──────── Data to use ────────

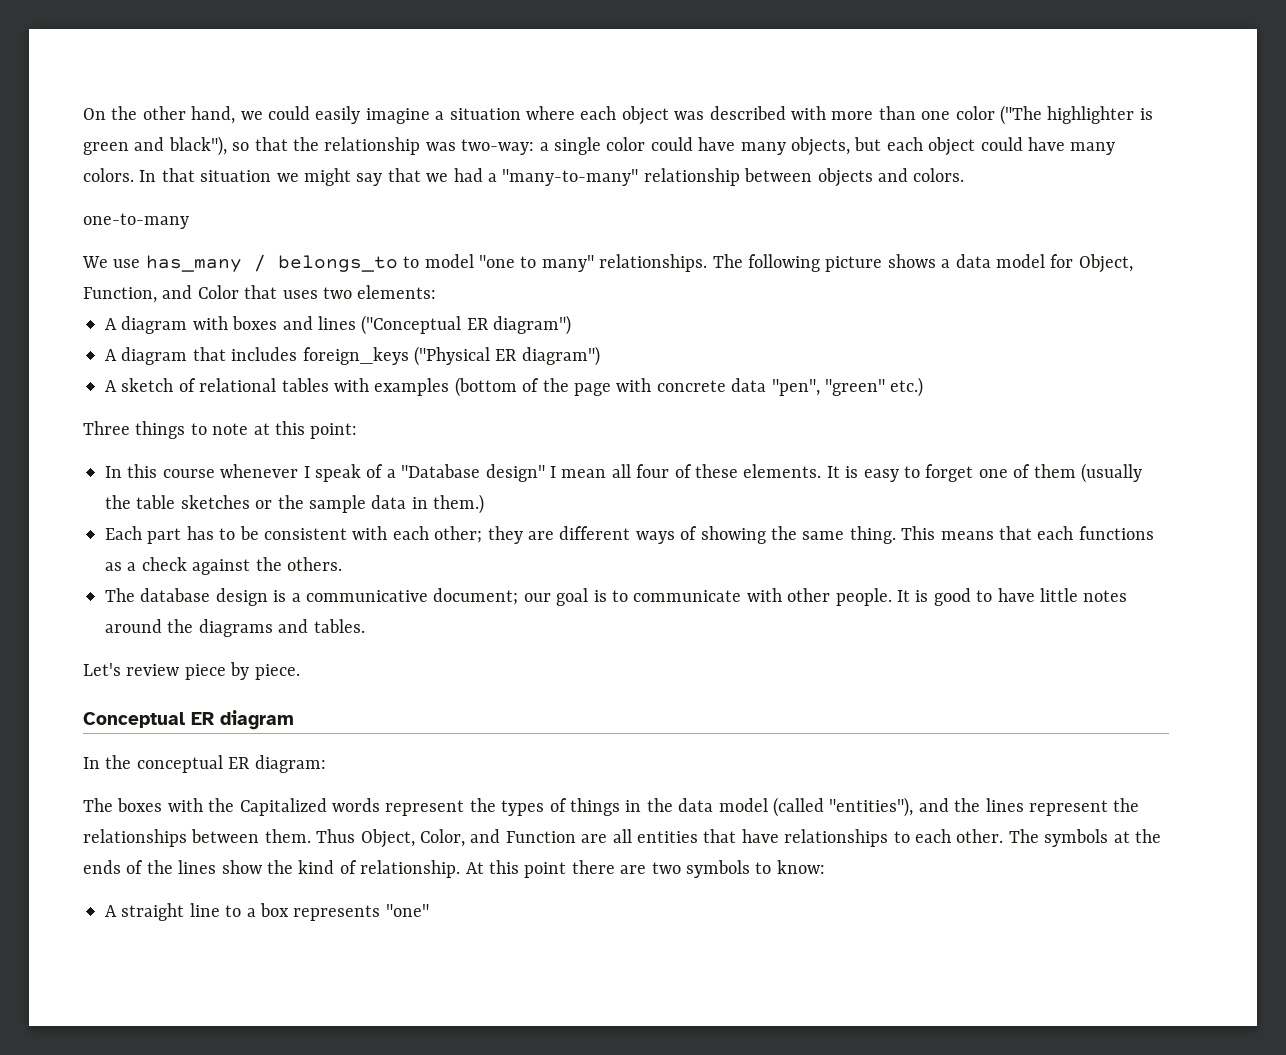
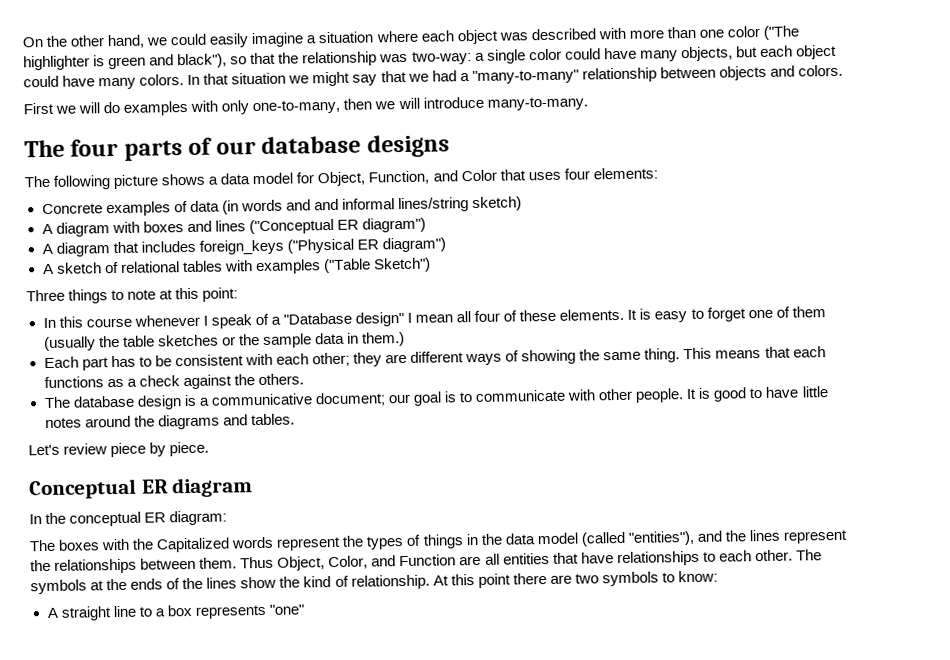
- one-to-many
- We use has_many / belongs_to to model "one to many" relationships. The following picture shows a data model for Object, Function, and Color that uses two elements:
+ First we will do examples with only one-to-many, then we will introduce many-to-many.
+ The four parts of our database designs
+ The following picture shows a data model for Object, Function, and Color that uses four elements:
+ Concrete examples of data (in words and and informal lines/string sketch)
- A sketch of relational tables with examples (bottom of the page with concrete data "pen", "green" etc.)
+ A sketch of relational tables with examples ("Table Sketch")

────────

▸ **Task goal**: Each record above should be restated word for word. The pictures should not appear.

▸ **Written answer**:
- one-to-many
- We use has_many / belongs_to to model "one to many" relationships. The following picture shows a data model for Object, Function, and Color that uses two elements:
+ First we will do examples with only one-to-many, then we will introduce many-to-many.
+ The four parts of our database designs
+ The following picture shows a data model for Object, Function, and Color that uses four elements:
+ Concrete examples of data (in words and and informal lines/string sketch)
- A sketch of relational tables with examples (bottom of the page with concrete data "pen", "green" etc.)
+ A sketch of relational tables with examples ("Table Sketch")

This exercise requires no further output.